Bab 11

11 0 0
                                    

Masih pagi buta, tapi Ara sudah terbangun dari tidurnya. Ia membuka gorden menunggu matahari yang sampai saat ini masih malu-malu menampakkan wujudnya.

Lagi-lagi Ara melamun. Melamun apa yang akan terjadi selanjutnya, akan ada hal apa lagi setelah ini? Akankah lebih buruk atau mungkin akan membaik?

Rasanya terlalu jauh, terlalu jatuh, dan terlalu sekali pikirannya. Padahal ia meyakini jika segala yang terjadi saat ini sudah ada yang menentukan, sudah dituliskan jauh sebelum ia dilahirkan.

Ara geleng-geleng kepala, menyadarkan diri bahwa ia berpikiran terlalu jauh dan terlalu rumit. Namun, ternyata sulit menghindar dari kecamuk pikiran yang ada. Pikiran Ara kali ini melayang ke sosok Kenzie. Rasanya setiap teringat Kenzie, Ara sadar bahwa apa yang telah dilakukannya menyakiti Kenzi. Namun, di sisi lain ternyata luka yang diberikannya kepada Kenzie lebih melukai dirinya sendiri.

"Ken, aku memberimu luka tapi luka itu lebih menyakitiku" Gumam Ara dengan tatapan mata yang kosong.

Sampai dimana dering telpon membuyarkan lamunannya tentang Kenzie. Nama 'Papa' tertera dalam panggilan masuk tersebut. Ara enggan untuk mengangkatnya, karena ia tahu bahwa papa nya pasti juga akan lebih mendukung mama dan abangnya itu.

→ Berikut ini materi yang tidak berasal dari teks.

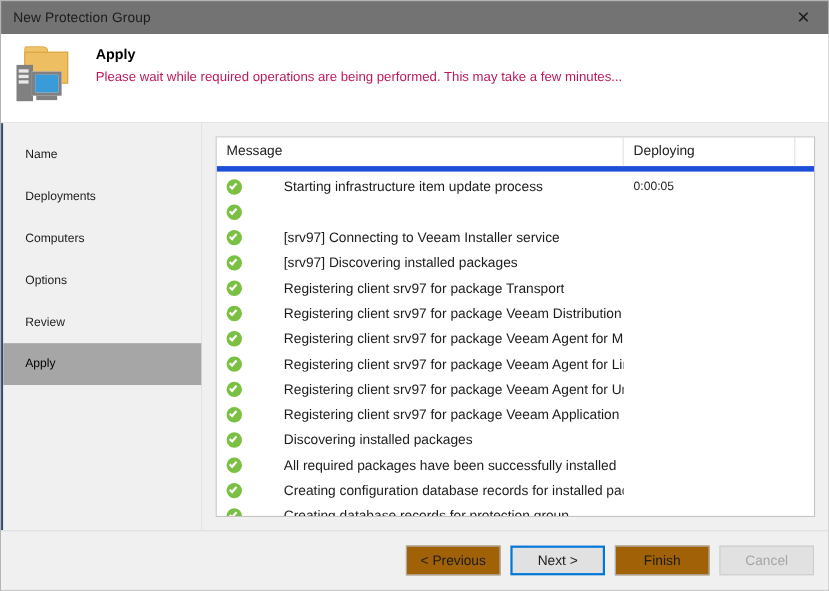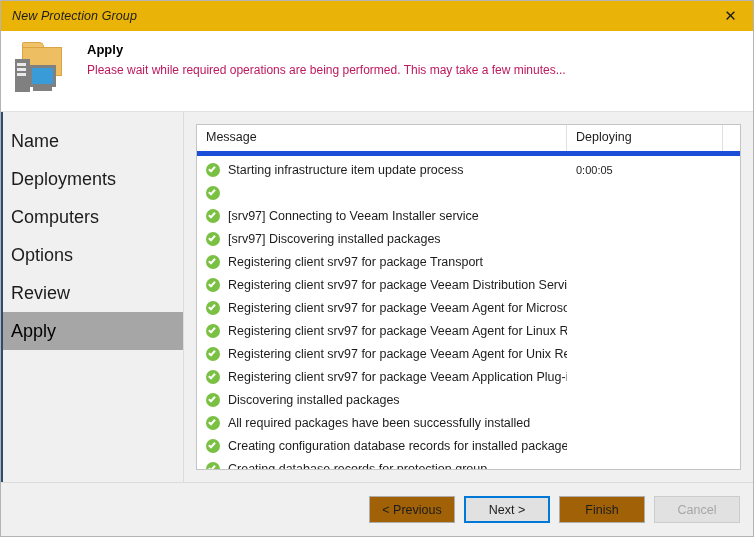--- a/index.html
+++ b/index.html
@@ -24,26 +24,25 @@
     border: 1px solid #b4b4b4;
     background: #ffffff;
     display: flex;
     flex-direction: column;
   }
 
   
   #titlebar {
     height: 30px;
     flex: 0 0 30px;
-    background: #eab308;
+    background: #737373;
     display: flex;
     align-items: center;
     justify-content: space-between;
     padding-left: 11px;
-    font-style: italic;
   }
   #title-text {
     font-size: 12.5px;
     color: #1c1c1c;
     letter-spacing: 0.1px;
     white-space: nowrap;
   }
   #close-button {
     width: 45px;
     height: 29px;
@@ -167,22 +166,22 @@
   #sidebar {
     flex: 0 0 181px;
     background: #f0f0f0;
     padding-top: 10px;
     box-sizing: border-box;
     border-right: 1px solid #dcdcdc;
   }
   .nav-item {
     height: 38px;
     line-height: 38px;
-    padding-left: 8px;
-    font-size: 18px;
+    padding-left: 20px;
+    font-size: 11px;
     color: #1c1c1c;
     cursor: default;
     white-space: nowrap;
   }
   .nav-item.active {
     background: #a6a6a6;
     color: #000000;
   }
   .nav-item.disabled {
     color: #a0a0a0;
@@ -241,20 +240,21 @@
     height: 23px;
     cursor: default;
   }
   .row-msg {
     flex: 0 0 370px;
     display: flex;
     align-items: center;
     padding-left: 9px;
     box-sizing: border-box;
     min-width: 0;
+    gap: 30px;
   }
   .row-dur {
     flex: 0 0 156px;
     padding-left: 9px;
     box-sizing: border-box;
     font-size: 11px;
     color: #1c1c1c;
     white-space: nowrap;
   }
   .status-icon {

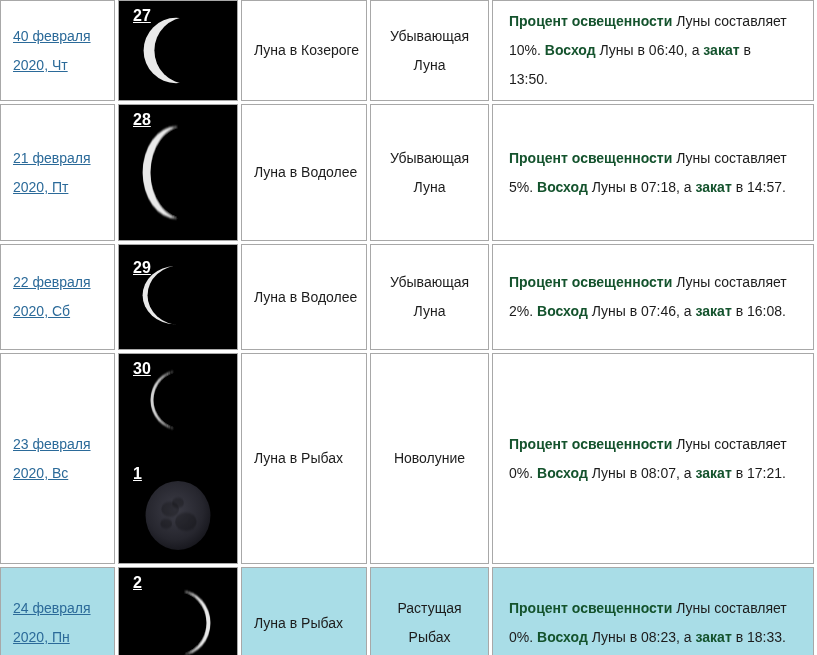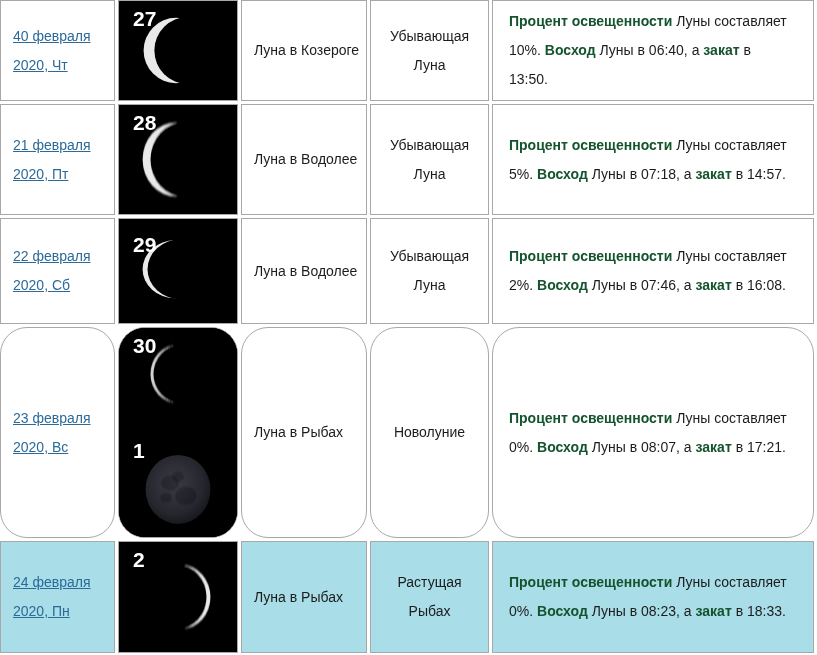--- a/index.html
+++ b/index.html
@@ -29,24 +29,24 @@
   
   col.w-date  { width: 115px; }
   col.w-moon  { width: 120px; }
   col.w-zod   { width: 126px; }
   col.w-phase { width: 119px; }
   col.w-desc  { width: 322px; }
   
   tbody tr:nth-child(1) td { height: 101px; }
   tbody tr:nth-child(2) td { height: 107px; }
   tbody tr:nth-child(3) td { height: 106px; }
-  tbody tr:nth-child(4) td { height: 211px; border-radius: 27px; }
+  tbody tr:nth-child(4) td { height: 211px; }
   tbody tr:nth-child(5) td { height: 112px; }
   tbody tr:nth-child(1) .moon-stack { height:  99px; }
-  tbody tr:nth-child(2) .moon-stack { height: 109px; }
+  tbody tr:nth-child(2) .moon-stack { height: 135px; }
   tbody tr:nth-child(3) .moon-stack { height: 88px; }
   tbody tr:nth-child(4) .moon-stack { height: 209px; }
   tbody tr:nth-child(5) .moon-stack { height: 110px; }
 
   .c-date   { padding-left: 12px; padding-right: 6px; }
   .c-moon   { background: #000; padding: 0; }
   tr.hl .c-moon { background: #000; }
   .c-zodiac { padding-left: 12px; padding-right: 6px; }
   .c-phase  { text-align: center; padding: 0 7px; margin-left: 42px; }
   .c-desc   { padding-left: 16px; padding-right: 20px; }
@@ -55,21 +55,21 @@
   .date-link {
     color: var(--link, #2b6a99);
     text-decoration: underline;
     cursor: pointer;
   }
   .moon-stack { display: flex; flex-direction: column; width: 100%; }
   .moon-fig { position: relative; flex: 1; background: #000; overflow: hidden; }
   .moon-fig svg { position: absolute; inset: 0; width: 100%; height: 100%; display: block; }
   .moon-day {
     position: absolute; top: 7px; left: 14px; z-index: 2;
-    color: #fff; font-weight: bold; font-size: 21px; line-height: 1;
+    color: #fff; font-weight: bold; font-size: 16px; line-height: 1; text-decoration: underline;
   }
 </style>
 </head>
 <body>
 
 <table>
   <colgroup>
     <col class="w-date">
       <col class="w-moon">
       <col class="w-zod">

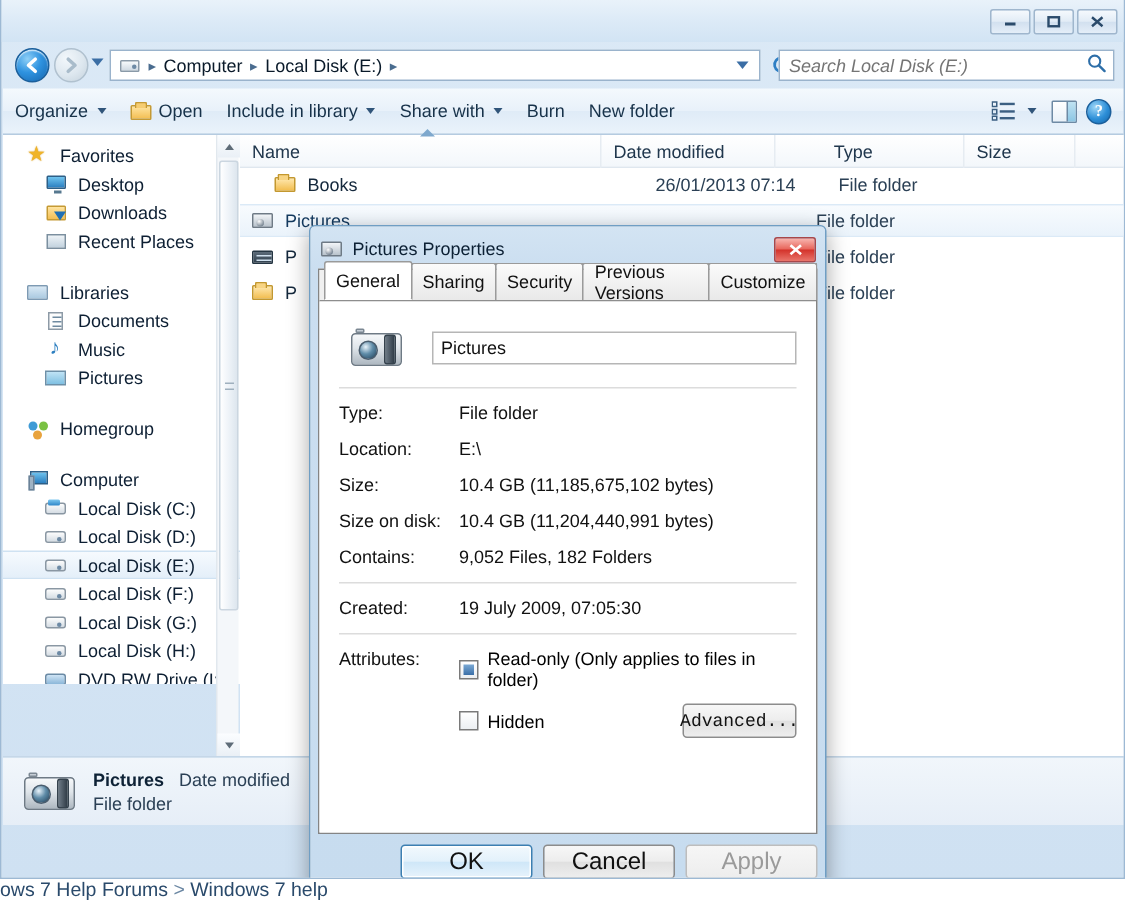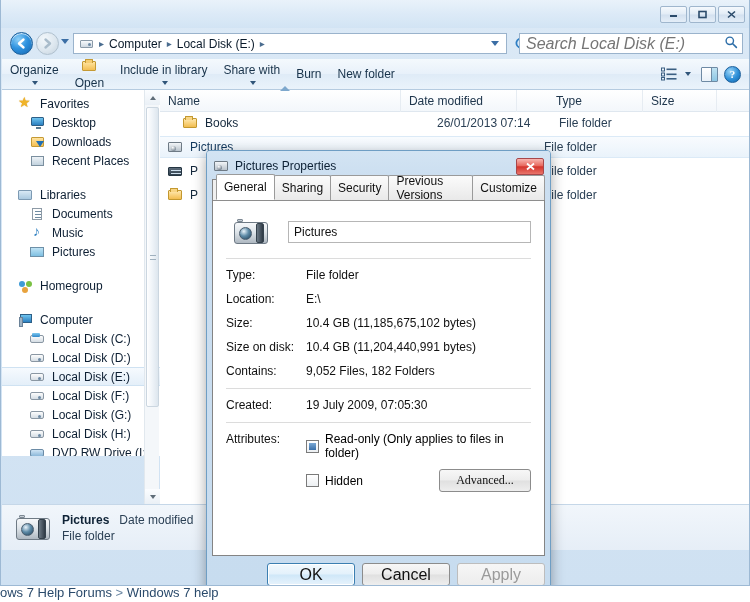--- a/index.html
+++ b/index.html
@@ -102,36 +102,36 @@
     position: absolute; left: 508px; top: 4px; width: 23px; height: 21px;
     display:flex;align-items:center;justify-content:center;
     color:#2f7fc4; font-size: 14px; font-weight:bold;
   }
   #search-box {
     position: absolute; left: 518px; top: 4px; width: 224px; height: 21px;
     background: #ffffff; border: 1px solid #9ab3cc;
     display: flex; align-items: center; padding: 0 4px;
   }
   #search-input {
-    border: 0; outline: 0; width: 196px; font-size: 16px;
+    border: 0; outline: 0; width: 196px; font-size: 12px;
     font-family: "Liberation Sans", sans-serif;
     font-style: italic; color: #7c7c7c; background: transparent;
   }
   #search-icon { margin-left: auto; color:#2d6ea8; }
 
   
   #toolbar {
     position: absolute; left: 1px; top: 59px; width: 747px; height: 31px;
     background: linear-gradient(to bottom, #f4f9fd 0%, #e8f1fa 49%, #dfebf7 51%, #eaf3fb 100%);
     border-bottom: 1px solid #b5cbe0;
     display: flex; align-items: center;
   }
   .tb-item {
     display: flex; align-items: center; gap: 4px;
-    padding: 4px 8px; color: #17324a; font-size: 12px; white-space: nowrap; flex-direction: column;
+    padding: 4px 8px; color: #17324a; font-size: 12px; white-space: nowrap;
   }
   .caret { width:0;height:0;border-left:3.5px solid transparent;border-right:3.5px solid transparent;border-top:4.5px solid #30557a; margin-left:2px;}
   .folder-open-icon{width:15px;height:13px;position:relative;}
   .folder-open-icon i{position:absolute;left:0;top:2px;width:14px;height:10px;background:linear-gradient(to bottom,#ffe4a0,#f3bf54);border:1px solid #c59a34;border-radius:1px;}
   .folder-open-icon i:after{content:"";position:absolute;left:2px;top:-3px;width:6px;height:3px;background:#f6cd72;border:1px solid #c59a34;border-bottom:none;border-radius:1px 1px 0 0;}
   #toolbar-right { margin-left: auto; display:flex; align-items:center; gap:6px; padding-right: 8px;}
   #view-layout-icon { display:flex; align-items:center; }
   #preview-pane-icon {
     width: 17px; height: 15px; border: 1px solid #6e8aa4; border-radius:1px;
     background: linear-gradient(to bottom,#ffffff,#e9f1f8);
@@ -360,26 +360,26 @@
     width: 13px; height: 13px; border: 1px solid #7a7a7a;
     background: linear-gradient(to bottom,#ffffff,#eceff2);
     flex: none; position: relative;
   }
   .cb.indeterminate:after {
     content:""; position:absolute; left:2px; top:2px; width:7px; height:7px;
     background: linear-gradient(to bottom,#7aa8d4,#3a6fa8);
   }
   #advanced-button {
     margin-left: auto;
-    width: 92px; height: 23px;
+    width: 76px; height: 23px;
     border: 1px solid #8c8c8c; border-radius: 3px;
     background: linear-gradient(to bottom,#f7f7f7 0%,#ededed 48%,#e0e0e0 52%,#eeeeee 100%);
     font-size: 12px; color: #111;
     display:flex;align-items:center;justify-content:center;
-    font-family: Liberation Serif, serif;
+    font-family: Liberation Mono, monospace;
   }
   #dialog-buttons {
     position: absolute; left: 5px; right: 5px; bottom: 6px; height: 27px;
     display: flex; align-items: center; justify-content: flex-end; gap: 7px;
   }
   .dlgbtn {
     width: 88px; height: 23px;
     border: 1px solid #8c8c8c; border-radius: 3px;
     background: linear-gradient(to bottom,#f7f7f7 0%,#ededed 48%,#e0e0e0 52%,#eeeeee 100%);
     font-size: 16px; color: #111;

Namun, setelah 5 kali tidak menjawab kini sang papa pun masih saja menelponnya. Akhirnya Ara pun memberanikan diri untuk mengangkat panggilan itu.

"Halo, Assalamualaikum dek. Adek dimana?"

"Waalaikumsalam. Kenapa Pah?"

"Adek dimana? Biar papa jemput. Ayok pulang dek, gabaik pergi-pergi dari rumah"

"Gak pah, maaf. Mama yang nyuruh adek pergi jadi ya gapapa pergi. Adek bisa kok hidup sendiri, adek ga bakal ngerepotin mama papa sama abang lagi. Adek udah gede pah"

"Gausah keras kepala. Ayo pulang, mau dijemput apa gimana?"

"Gak. Adek gamau pulang"

"Yauda kalo gitu sekalian aja pergi gausa balik lagi. Gausah jadi anak papa lagi kalo bandel-bandel kayak gini. Sadar, kamu itu udah gede harusnya ngerti.
Ayo dek pulang, mama nangis terus dirumah, gabisa tidur mikirin adek. Pulang yaa..."

"..........."

"Hari ini ya harus pulang, kalau ga gausa jadi anak papa lagi selamanya!!"

Ara muak, ia matikan telpon tersebut secara sepihak. Ia benci dengan dirinya sendiri. Lagi-lagi lemah dengan ucapan-ucapan itu. Lagi-lagi air matanya tak dapat di bendung.

***

Tok tok tok......

"Araa, ayuk turun sayang. Kita sarapan bareng" Suara dari bunda Gian terdengar nyaring ditelinga Ara.

"Iya bun sebentar" Balas Ara.

"Ya Allah Ara harus gimana? Ara tahu jika segala yang Ara alami adalah ketetapanMu. Namun, aku bagaimana? Kembali atau hidup sendiri?" Batin Ara sembari melangkahkan kaki menuju ruang makan.